しかし実験者効果はちゃんとした脳の働きによるものです。
脳は相手の行動から期待をくみ取りそれに沿うように自分の行動を変えてしまうことがあるのです。
たとえば自分に部下がいて指導する立場にあったとします。
何かしらのきっかけによってある部下のことを「優秀だ」と思ったとしましょう。
きっかけはなんだっていいわけです。
根拠はどうであれ一度「優秀だ」という印象をもったならばきっと他の部下よりも時間をかけてていねいに指導してその部下はますます優秀になっていくでしょう。
しかしその反面当然そこで生まれたゆがみは他の人にも影響を与えます。
本来であれば優秀であった人もあなたに気に入られなかったばかりに「その他大勢」の1人としてぞんざいに扱われ不平不満が噴出するでしょう。
そしてそのゆがみは最終的にはあなたにも襲いかかってきます。
偏見を持った人間としてあなたの評判をおとしめたり集団内の不和を引き起こしたりするかもしれません。

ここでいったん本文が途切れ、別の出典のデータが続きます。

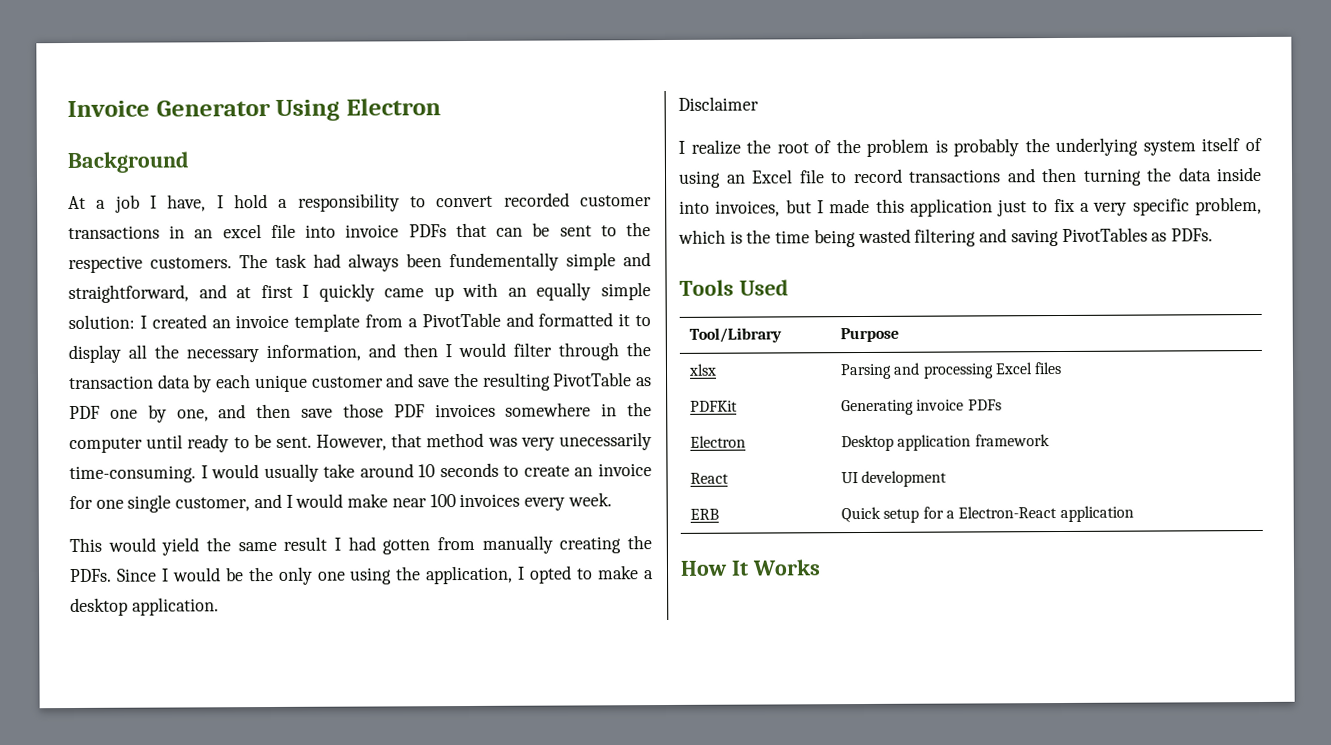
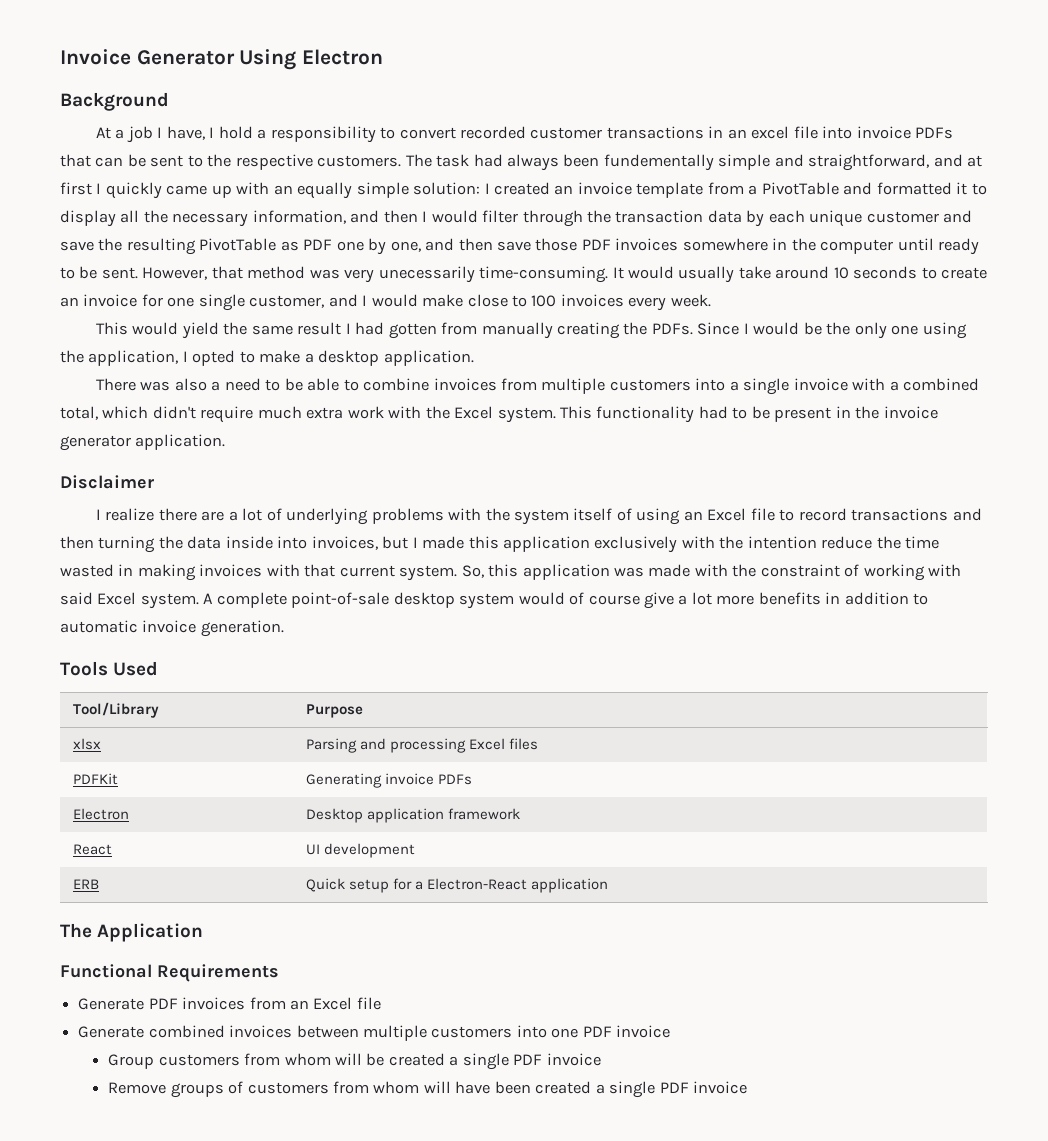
[200,465,208,479] I -> [612,267,624,279] It
[391,498,427,508] near -> [467,294,528,307] close to
[678,96,759,111] [678,137,1139,157] Disclaimer // I realize the root of the problem is probably the underlying -> [95,378,980,395] [60,406,938,423] [60,434,226,451] [60,475,154,489] [95,508,510,525] There was also a need to be able to combine invoices from multiple customers into a single invoice with a combined total, which didn't require much extra work with the Excel system. This functionality had to be present in the invoice generator application. // Disclaimer // I realize there are a lot of underlying problems with the
[997,196,1262,217] [678,227,1213,248] just to fix a very specific problem, which is the time being wasted filtering and saving PivotTables as PDFs. -> [594,536,940,553] [60,564,962,581] [60,592,929,609] [60,620,284,637] exclusively with the intention reduce the time wasted in making invoices with that current system. So, this application was made with the constraint of working with said Excel system. A complete point-of-sale desktop system would of course give a lot more benefits in addition to automatic invoice generation.
[680,559,821,576] How It Works -> [60,923,204,942] [60,964,279,982] [78,997,381,1010] [78,1025,671,1041] [108,1053,601,1070] [108,1081,748,1098] The Application // Functional Requirements // Generate PDF invoices from an Excel file // Generate combined invoices between multiple customers into one PDF invoice // Group customers from whom will be created a single PDF invoice // Remove groups of customers from whom will have been created a single PDF invoice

ですから脳はサイレントでいることを好みそれがマジョリティーとなるのです。
何かしらの主張をすればノイジーと思われ孤立してマイノリティーになってしまう。
それよりは目立たないように群衆の中にまぎれてサイレントマジョリティーでいる方がずっと楽なのです。
“サイレントマジョリティーとノイジーマイノリティーの脳科学”のまとめ
サイレントマジョリティーとノイジーマイノリティーを生み出す仕組みをわかりやすく脳科学で説き明かしてみました。
今回のまとめ
- サイレントマジョリティーは「静かなる多数派」、ノイジーマイノリティーは「声高な少数派」であり対峙する言葉です。
- サイレントマジョリティーとノイジーマイノリティーにとらわれずサイレントマイノリティーの若者から共感を得たのが「うっせぇわ」なのでしょう。
- 脳がサイレントマジョリティーとノイジーマイノリティーを生み出すには「確証バイアス」や「実験者効果」が関わっています。
最後まで読んでくださりありがとうございました。